Exercise:
Without including any picture, return the complete set of records exactly.
════════
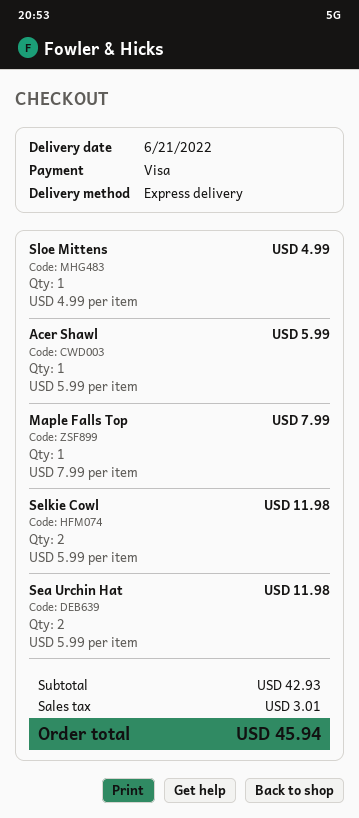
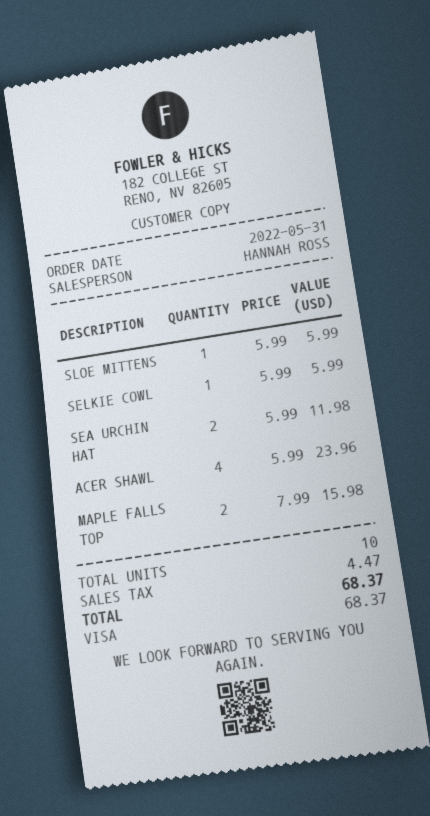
Sloe Mittens: 1 x 4.99 = 4.99 -> 1 x 5.99 = 5.99
Acer Shawl: 1 x 5.99 = 5.99 -> 4 x 5.99 = 23.96
Maple Falls Top: 1 x 7.99 = 7.99 -> 2 x 7.99 = 15.98
Selkie Cowl: 2 x 5.99 = 11.98 -> 1 x 5.99 = 5.99
tax: 3.01 -> 4.47
total: 45.94 -> 68.37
════════
Exercise response:
Sloe Mittens: 1 x 4.99 = 4.99 -> 1 x 5.99 = 5.99
Acer Shawl: 1 x 5.99 = 5.99 -> 4 x 5.99 = 23.96
Maple Falls Top: 1 x 7.99 = 7.99 -> 2 x 7.99 = 15.98
Selkie Cowl: 2 x 5.99 = 11.98 -> 1 x 5.99 = 5.99
tax: 3.01 -> 4.47
total: 45.94 -> 68.37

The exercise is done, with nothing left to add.